Many paragraphs focus on the efforts of teachers and their unions to avoid reopening, which the article identifies as a reaction to the president urging that schools should be reopened. Plenty of discussion about the gap between public schools being closed and private schools being open.

Message I draw from the article is all children are going to suffer, with those who were already struggling before the shutdown suffering a devastating setback in their education.

How are those kids ever going to recover?

The Ohio Star – 9/20/20 – Commentary: NYU Prof Says More Than 20% of Universities Could Fail Because of the Lockdowns – A marketing professor at NYU looked at financial information for 442 universities in the United States. He estimates there could be something in the range of 20% of those schools which fail as a result of the lockdown. That would be something in the range of 85 to 90 universities.

In addition he estimates there is another 30% who will struggle just to survive. That would be another 130 or so in serious trouble.

There has been writing on the walls for a number of years that higher education is in distress over the medium term.

Several factors will put severe, life-threatening stress on universities in the near-term.

For starters, a huge portion of college students are attending classes from home. As a starting point for financial analysis, consider the remote teaching will remove something in the range of half of a universities cash flow. That is an approximation of the revenue from room and board.

Related factor, not cited by the author, is pressure from students to reduce tuition for an online experience being less valuable than in class.

Another factor mentioned is foreign students are not going to be on campus. This is partially because of the virus and partially because of U.S. policy. Article says foreign students typically pay about twice as much for tuition, room, and board as U.S. citizens.

Combine this with high costs for running a campus. Consider restaurants and movie theaters have high fixed cost because of their facilities. Hotels are in worse condition because their facilities are more difficult to maintain. Even worse is a university with huge investment in dorms, classrooms, gyms, climbing walls, and various other high-end recreational facilities.

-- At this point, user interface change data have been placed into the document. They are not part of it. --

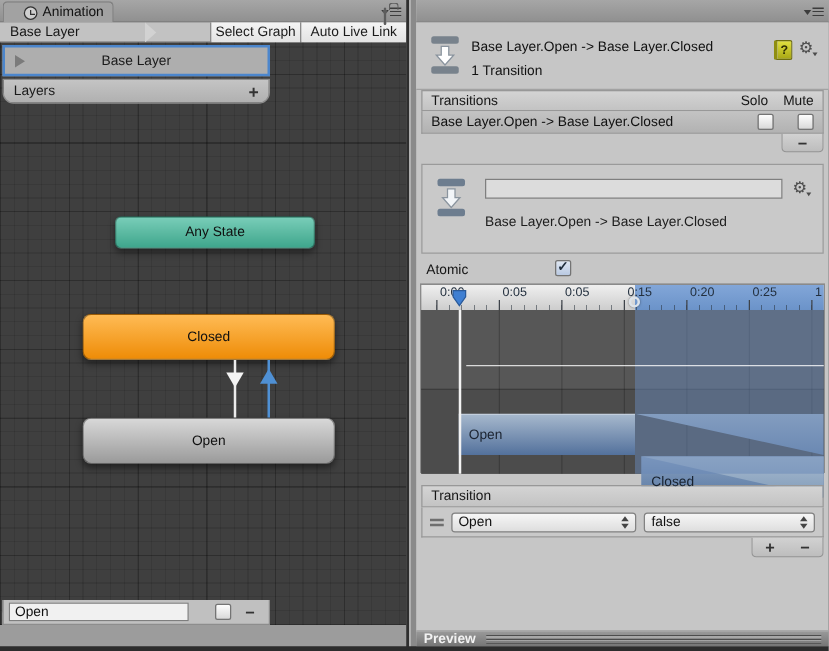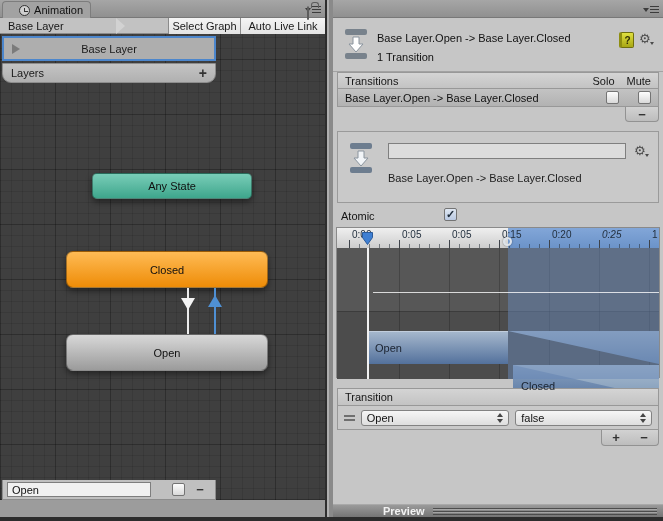--- a/index.html
+++ b/index.html
@@ -330,7 +330,7 @@
         <span class="tl-ticklabel" style="left:115px;">0:05</span>
         <span class="tl-ticklabel" style="left:165px;">0:15</span>
         <span class="tl-ticklabel" style="left:215px;">0:20</span>
-        <span class="tl-ticklabel" style="left:265px;font-style:italic;">0:25</span>
+        <span class="tl-ticklabel" style="left:265px;">0:25</span>
         <span class="tl-ticklabel" style="left:315px;">1</span>
         <svg class="tl-playhead" width="13" height="15" viewBox="0 0 13 15">
           <path d="M1.5 1.5 h10 v5 l-5 7 -5 -7 z" fill="#3f7fd2" stroke="#2a5a9a" stroke-width="1"></path>

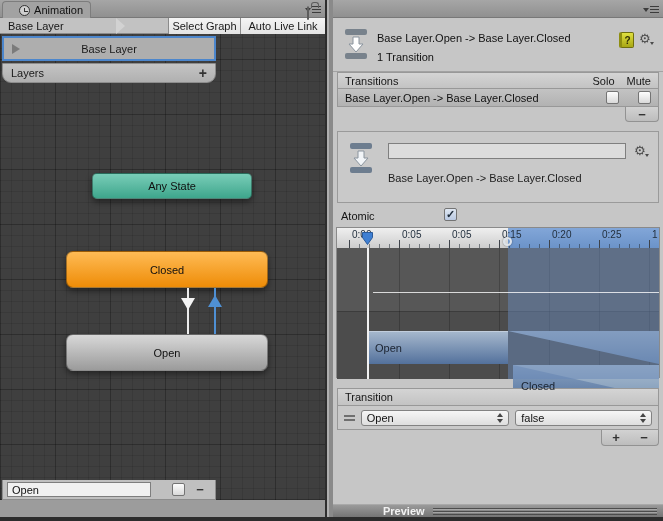--- a/index.html
+++ b/index.html
@@ -152,7 +152,7 @@
   
   .preview-bar { left:0; top:504px; width:330px; height:13px; background:linear-gradient(#9a9a9a,#757575);
                  border-top:1px solid #a9a9a9; display:flex; align-items:center; padding:0 6px; }
-  .preview-label { font-weight:bold; color:#f2f2f2;margin-left:44px; }
+  .preview-label { font-weight:bold; color:#f2f2f2; }
   .preview-grip { flex:1; margin-left:8px; height:7px;
                   background:repeating-linear-gradient(rgba(70,70,70,0.9) 0 1px, rgba(190,190,190,0.55) 1px 2px, transparent 2px 3px); }
   .bottom-strip { left:0; top:517px; width:663px; height:4px; background:#2c2c2c; }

Even though lots of teaching staff can be let go those high fixed costs for operating the extensive campuses will not go away. Imagine the debt load of a feature-laden campus.

All that will put severe pressure on many universities.

9/28/20 – Daily Bulletin – Attendance falling for LAUSD’s first graders – Lots of first grade students aren’t showing up for class in the country’s second largest school system.

Overall the attendance in Los Angeles Unified School District is down 3.7% for first graders from a year earlier.

It is exquisitely unlikely that one out of 20 families have moved out of the city of Los Angeles in the last year. There is slowly growing exodus from California, but not 5% in a year (at least not yet) and certainly not in a city where four or five children qualify for subsidized funding for lunch.

As is fully expected for those who thought about the issue, the impact is disproportionately hard on minorities and vulnerable children.

Look at the extra devastation on certain groups of children:

  • 7.5% – average drop in attendance for Black students
  • 4.1% – average drop for Latino students
  • 4.2% – drop in attendance for English learners
  • 4% – students with disabilities
  • 9.6% – foster youth
  • 13.5% – average drop for homeless students

How are those children ever going to catch up?

I suppose the horrible drop in attendance could actually be worse. Keep in mind this report follows previous disclosure that enrolled kindergartners is down by 14% in LAUSD. See previous post Destruction in the educational world caused by lockdown.

At the absolute end of the article, in the 15th paragraph, there is a gentle observation that the spike in cases after the long Labor Day weekend did not happen. That would be the spike, which the sky-is-falling-and-we-are-all-going-to-die County officials were positive was going to happen. The spike sorta’, like, ya’ know, didn’t actually happen.